Terakhir dari Oswin, dirinya pun sama seperti Nenden yang dibesarkan di keluarga disfungsi. Selain itu dirinya pun berhadapan dengan pencarian tentang makna “Tuhan”. Karena pencariannya itu pula ia merasa bahwa perlu untuk dirinya membuat ruang untuk berinteraksi antar penganut agama dan kemudian ia membentuk SEARAH. Dengan komunitas ini, ia kemudian mempelajari lebih lanjut tentang Islam dan mempelajari Alquran dan Taurat secara bersamaan sehingga menemukan pula banyak persamaan.
Setelah semua pembicara menyampaikan pengalamannya, kemudian pada sesi 3 para pembicara bergabung dengan peserta FGD. Sesi ini membahas pengalaman individu dan kaitannya dengan topik memperkuat gerakan toleransi dan perdamaian serta pemulihan individu menuju transformasi sosial. Peserta dibagi menjadi 2 kelompok dan dari sesi ini diperoleh simpulan dari tiap kelompok. Simpulan tersebut yakni terkait masalah keamanan, hadir di kalangan yang kurang mendukung gerakan tersebut, media yang kurang mendukung, dan masih kurangnya kepedulian orang-orang untuk mendalami isu terkait.

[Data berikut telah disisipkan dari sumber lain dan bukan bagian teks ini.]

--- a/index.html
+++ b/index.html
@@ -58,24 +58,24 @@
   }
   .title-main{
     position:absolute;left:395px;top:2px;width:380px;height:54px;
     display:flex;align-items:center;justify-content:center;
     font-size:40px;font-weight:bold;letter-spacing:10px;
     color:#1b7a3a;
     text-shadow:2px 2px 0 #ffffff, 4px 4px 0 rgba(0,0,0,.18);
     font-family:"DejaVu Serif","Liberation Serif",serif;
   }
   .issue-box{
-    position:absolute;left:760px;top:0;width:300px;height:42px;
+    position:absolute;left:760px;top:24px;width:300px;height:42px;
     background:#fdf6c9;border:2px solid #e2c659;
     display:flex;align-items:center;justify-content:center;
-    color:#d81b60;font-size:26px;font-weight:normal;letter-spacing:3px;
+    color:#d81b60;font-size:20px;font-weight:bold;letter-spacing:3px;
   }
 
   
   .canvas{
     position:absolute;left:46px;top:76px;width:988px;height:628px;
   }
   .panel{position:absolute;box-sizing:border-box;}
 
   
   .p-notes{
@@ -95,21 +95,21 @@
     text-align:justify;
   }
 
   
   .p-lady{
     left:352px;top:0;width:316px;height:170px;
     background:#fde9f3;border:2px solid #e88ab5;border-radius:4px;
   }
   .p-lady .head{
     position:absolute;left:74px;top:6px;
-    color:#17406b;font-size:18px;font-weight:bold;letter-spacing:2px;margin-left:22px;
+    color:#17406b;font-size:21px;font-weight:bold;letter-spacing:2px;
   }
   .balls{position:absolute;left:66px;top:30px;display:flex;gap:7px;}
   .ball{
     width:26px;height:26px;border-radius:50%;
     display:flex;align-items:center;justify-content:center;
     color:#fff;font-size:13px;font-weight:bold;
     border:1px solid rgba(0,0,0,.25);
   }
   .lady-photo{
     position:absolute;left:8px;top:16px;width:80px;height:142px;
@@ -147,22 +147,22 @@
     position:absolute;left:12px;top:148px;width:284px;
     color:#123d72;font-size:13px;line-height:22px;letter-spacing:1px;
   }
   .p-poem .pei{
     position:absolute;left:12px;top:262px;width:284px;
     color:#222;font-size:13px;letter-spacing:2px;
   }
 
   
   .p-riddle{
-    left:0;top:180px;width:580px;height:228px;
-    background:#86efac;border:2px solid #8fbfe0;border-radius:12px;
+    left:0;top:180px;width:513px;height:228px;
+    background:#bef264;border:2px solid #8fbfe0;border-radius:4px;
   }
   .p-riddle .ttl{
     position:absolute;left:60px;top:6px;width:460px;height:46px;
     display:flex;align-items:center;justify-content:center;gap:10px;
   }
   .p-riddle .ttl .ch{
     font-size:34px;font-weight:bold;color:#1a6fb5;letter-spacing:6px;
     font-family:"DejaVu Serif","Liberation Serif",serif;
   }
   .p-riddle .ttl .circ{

Dari kegiatan FGD ini dan dibarengi dengan FGD sebelumnya yang dilaksanakan secara daring dapat dilihat bahwa setiap komunitas memiliki persinggungannya dalam isu perdamaian dan tentu memiliki keunikannya masing-masing. Begitu pula dengan program Trustbuilding yang akan dilaksanakan dalam naungan IofC. Dalam FGD sebelumnya pun, Kang Wawan sempat menyampaikan bahwa komunitas yang akan dibentuk oleh TBP ini belum ada sebab berfokus pada trauma healing.

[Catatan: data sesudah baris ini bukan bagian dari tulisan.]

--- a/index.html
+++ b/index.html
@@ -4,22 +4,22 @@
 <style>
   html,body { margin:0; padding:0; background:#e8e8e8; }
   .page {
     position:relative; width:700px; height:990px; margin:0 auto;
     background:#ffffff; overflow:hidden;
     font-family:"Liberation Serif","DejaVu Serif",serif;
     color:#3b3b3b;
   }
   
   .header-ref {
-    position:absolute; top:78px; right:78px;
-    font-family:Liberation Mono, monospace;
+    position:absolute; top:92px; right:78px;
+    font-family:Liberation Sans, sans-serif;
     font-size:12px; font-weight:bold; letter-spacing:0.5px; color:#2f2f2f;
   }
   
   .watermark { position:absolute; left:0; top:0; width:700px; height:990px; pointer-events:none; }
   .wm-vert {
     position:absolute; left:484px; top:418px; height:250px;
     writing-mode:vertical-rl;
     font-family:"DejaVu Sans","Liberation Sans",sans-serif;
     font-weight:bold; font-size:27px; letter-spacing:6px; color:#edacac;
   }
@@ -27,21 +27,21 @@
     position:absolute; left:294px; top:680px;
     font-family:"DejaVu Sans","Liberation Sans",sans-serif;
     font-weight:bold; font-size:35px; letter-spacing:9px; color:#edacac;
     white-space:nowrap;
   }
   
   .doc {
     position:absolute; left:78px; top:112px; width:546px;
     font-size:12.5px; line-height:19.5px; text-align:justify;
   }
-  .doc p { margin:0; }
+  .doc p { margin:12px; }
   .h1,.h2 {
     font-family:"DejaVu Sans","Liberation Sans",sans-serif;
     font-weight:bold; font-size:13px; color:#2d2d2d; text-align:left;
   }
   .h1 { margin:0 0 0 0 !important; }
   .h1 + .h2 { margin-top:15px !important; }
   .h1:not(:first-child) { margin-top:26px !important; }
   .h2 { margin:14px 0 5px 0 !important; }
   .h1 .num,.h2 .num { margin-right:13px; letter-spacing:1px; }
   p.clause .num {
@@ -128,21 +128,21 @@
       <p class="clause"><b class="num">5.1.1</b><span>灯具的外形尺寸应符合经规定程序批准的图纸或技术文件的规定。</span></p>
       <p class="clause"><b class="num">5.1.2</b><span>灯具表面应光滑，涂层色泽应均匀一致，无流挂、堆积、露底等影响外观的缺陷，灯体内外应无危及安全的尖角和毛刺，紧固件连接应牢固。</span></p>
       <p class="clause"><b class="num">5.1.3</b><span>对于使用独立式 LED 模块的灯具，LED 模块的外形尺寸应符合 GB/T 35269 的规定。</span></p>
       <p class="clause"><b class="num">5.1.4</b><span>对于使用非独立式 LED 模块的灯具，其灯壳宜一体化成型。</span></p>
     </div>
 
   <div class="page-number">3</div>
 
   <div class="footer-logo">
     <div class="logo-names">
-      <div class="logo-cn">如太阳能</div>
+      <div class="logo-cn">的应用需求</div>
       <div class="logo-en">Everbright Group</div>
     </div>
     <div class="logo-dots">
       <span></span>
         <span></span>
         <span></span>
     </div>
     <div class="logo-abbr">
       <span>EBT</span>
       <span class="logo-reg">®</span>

“IofC ini akan menutupi apa yang tidak ada dalam dunia aktivisme, setidaknya dalam 20 tahun terakhir saya mengikuti yaitu soal healing,” ujar Kang Wawan. Ia menyebutkan hal ini sebab dirinya menemukan bahwa banyak aktivis yang sakit terutama sakit-sakit yang berkaitan dengan stres.

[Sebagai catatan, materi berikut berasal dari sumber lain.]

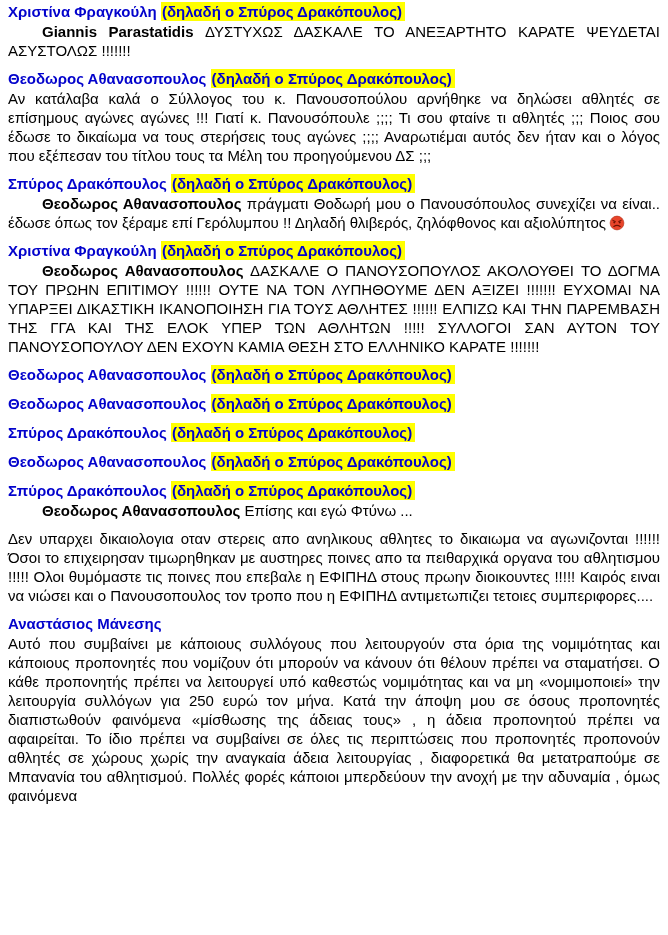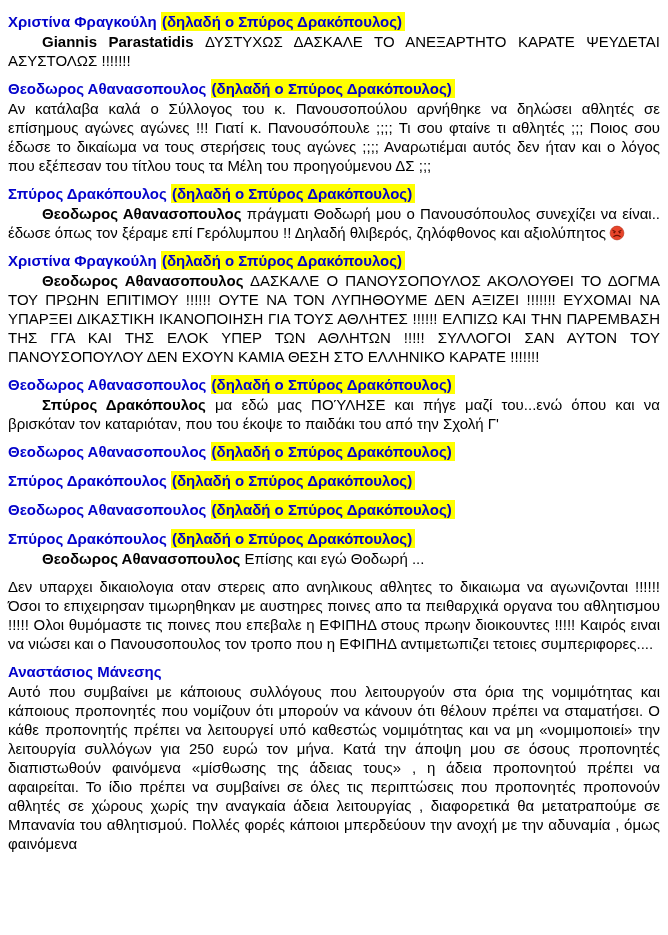--- a/index.html
+++ b/index.html
@@ -2,21 +2,21 @@
 <html lang="el" style="--name: #0202cc; --hl: #ffff00; --body: #000000; --bg: #ffffff;"><head>
 <meta charset="utf-8">
 <style>
   html, body { margin: 0; padding: 0; background: #ffffff; }
   .page {
     width: 668px;
     height: 935px;
     overflow: hidden;
     box-sizing: border-box;
     background: var(--bg, #ffffff);
-    padding: 12px 8px 0 8px;
+    padding: 2px 8px 0 8px;
     font-family: "Liberation Sans", sans-serif;
     font-size: 15px;
     line-height: 19px;
     color: var(--body, #000000);
   }
   .comment { margin: 0 0 9px 0; }
   .head {
     margin: 0;
     font-size: 15px;
     line-height: 20px;
@@ -67,38 +67,37 @@
         </svg></p>
   </section>
 
   <section class="comment">
     <h2 class="head"><span class="author">Χριστίνα Φραγκούλη</span> <span class="alias">(δηλαδή ο Σπύρος Δρακόπουλος)</span></h2>
     <p class="body"><b class="reply">Θεοδωρος Αθανασοπουλος</b> <span>ΔΑΣΚΑΛΕ Ο ΠΑΝΟΥΣΟΠΟΥΛΟΣ ΑΚΟΛΟΥΘΕΙ ΤΟ ΔΟΓΜΑ ΤΟΥ ΠΡΩΗΝ ΕΠΙΤΙΜΟΥ !!!!!! ΟΥΤΕ ΝΑ ΤΟΝ ΛΥΠΗΘΟΥΜΕ ΔΕΝ ΑΞΙΖΕΙ !!!!!!! ΕΥΧΟΜΑΙ ΝΑ ΥΠΑΡΞΕΙ ΔΙΚΑΣΤΙΚΗ ΙΚΑΝΟΠΟΙΗΣΗ ΓΙΑ ΤΟΥΣ ΑΘΛΗΤΕΣ !!!!!! ΕΛΠΙΖΩ ΚΑΙ ΤΗΝ ΠΑΡΕΜΒΑΣΗ ΤΗΣ ΓΓΑ ΚΑΙ ΤΗΣ ΕΛΟΚ ΥΠΕΡ ΤΩΝ ΑΘΛΗΤΩΝ !!!!! ΣΥΛΛΟΓΟΙ ΣΑΝ ΑΥΤΟΝ ΤΟΥ ΠΑΝΟΥΣΟΠΟΥΛΟΥ ΔΕΝ ΕΧΟΥΝ ΚΑΜΙΑ ΘΕΣΗ ΣΤΟ ΕΛΛΗΝΙΚΟ ΚΑΡΑΤΕ !!!!!!!</span></p>
   </section>
 
   <section class="comment">
     <h2 class="head"><span class="author">Θεοδωρος Αθανασοπουλος</span> <span class="alias">(δηλαδή ο Σπύρος Δρακόπουλος)</span></h2>
-    <p class="body"><b class="reply">Σπύρος Δρακόπουλος</b> <span>μα εδώ μας ΠΟΎΛΗΣΕ και πήγε μαζί του...ενώ όπου και να βρισκόταν τον καταριόταν, που του έκοψε το παιδάκι του από την Σχολή Γ'</span></p>
   </section>
 
   <section class="comment">
     <h2 class="head"><span class="author">Θεοδωρος Αθανασοπουλος</span> <span class="alias">(δηλαδή ο Σπύρος Δρακόπουλος)</span></h2>
   </section>
 
   <section class="comment">
     <h2 class="head"><span class="author">Σπύρος Δρακόπουλος</span> <span class="alias">(δηλαδή ο Σπύρος Δρακόπουλος)</span></h2>
   </section>
 
   <section class="comment">
     <h2 class="head"><span class="author">Θεοδωρος Αθανασοπουλος</span> <span class="alias">(δηλαδή ο Σπύρος Δρακόπουλος)</span></h2>
   </section>
 
   <section class="comment">
     <h2 class="head"><span class="author">Σπύρος Δρακόπουλος</span> <span class="alias">(δηλαδή ο Σπύρος Δρακόπουλος)</span></h2>
-    <p class="body"><b class="reply">Θεοδωρος Αθανασοπουλος</b> <span>Επίσης και εγώ Θοδωρή ...</span></p>
+    <p class="body"><b class="reply">Θεοδωρος Αθανασοπουλος</b> <span>Επίσης και εγώ Φτύνω ...</span></p>
   </section>
 
   <section class="comment">
     <p class="body"> <span>Δεν υπαρχει δικαιολογια οταν στερεις απο ανηλικους αθλητες το δικαιωμα να αγωνιζονται !!!!!! Όσοι το επιχειρησαν τιμωρηθηκαν με αυστηρες ποινες απο τα πειθαρχικά οργανα του αθλητισμου !!!!! Ολοι θυμόμαστε τις ποινες που επεβαλε η ΕΦΙΠΗΔ στους πρωην διοικουντες !!!!! Καιρός ειναι να νιώσει και ο Πανουσοπουλος τον τροπο που η ΕΦΙΠΗΔ αντιμετωπιζει τετοιες συμπεριφορες....</span></p>
   </section>
 
   <section class="comment">
     <h2 class="head"><span class="author">Αναστάσιος Μάνεσης</span> </h2>
     <p class="body"> <span>Αυτό που συμβαίνει με κάποιους συλλόγους που λειτουργούν στα όρια της νομιμότητας και κάποιους προπονητές που νομίζουν ότι μπορούν να κάνουν ότι θέλουν πρέπει να σταματήσει. Ο κάθε προπονητής πρέπει να λειτουργεί υπό καθεστώς νομιμότητας και να μη «νομιμοποιεί» την λειτουργία συλλόγων για 250 ευρώ τον μήνα. Κατά την άποψη μου σε όσους προπονητές διαπιστωθούν φαινόμενα «μίσθωσης της άδειας τους» , η άδεια προπονητού πρέπει να αφαιρείται. Το ίδιο πρέπει να συμβαίνει σε όλες τις περιπτώσεις που προπονητές προπονούν αθλητές σε χώρους χωρίς την αναγκαία άδεια λειτουργίας , διαφορετικά θα μετατραπούμε σε Μπανανία του αθλητισμού. Πολλές φορές κάποιοι μπερδεύουν την ανοχή με την αδυναμία , όμως φαινόμενα</span></p>
   </section>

Kegiatan FGD ini kemudian dilanjutkan dengan berbuka puasa bersama dan dilanjut dengan doa dari Kang Wawan yang mewakili umat Muslim dan Oswin yang mewakili umat Kristiani. Melalui doa yang dipanjatkan ini diharapkan kegiatan TBP akan berjalan lancar dan tentu menjadi penguat pula bagi komunitas-komunitas untuk saling bergandengan tangan dalam membangun dunia yang lebih baik. Terakhir kegiatan FGD pun ditutup dengan foto bersama.
Penulis: Anisa Eka Putri Kusmayani, biasa dipanggil Ninis merupakan tim eksekutif IofC sebagai desainer grafis. Saat ini bekerja sebagai tenaga pendidik di salah satu SD di kota Bandung. Selain itu aktif pula di komunitas lintas iman seperti YIPC dan Halaqah Damai sejak 2017.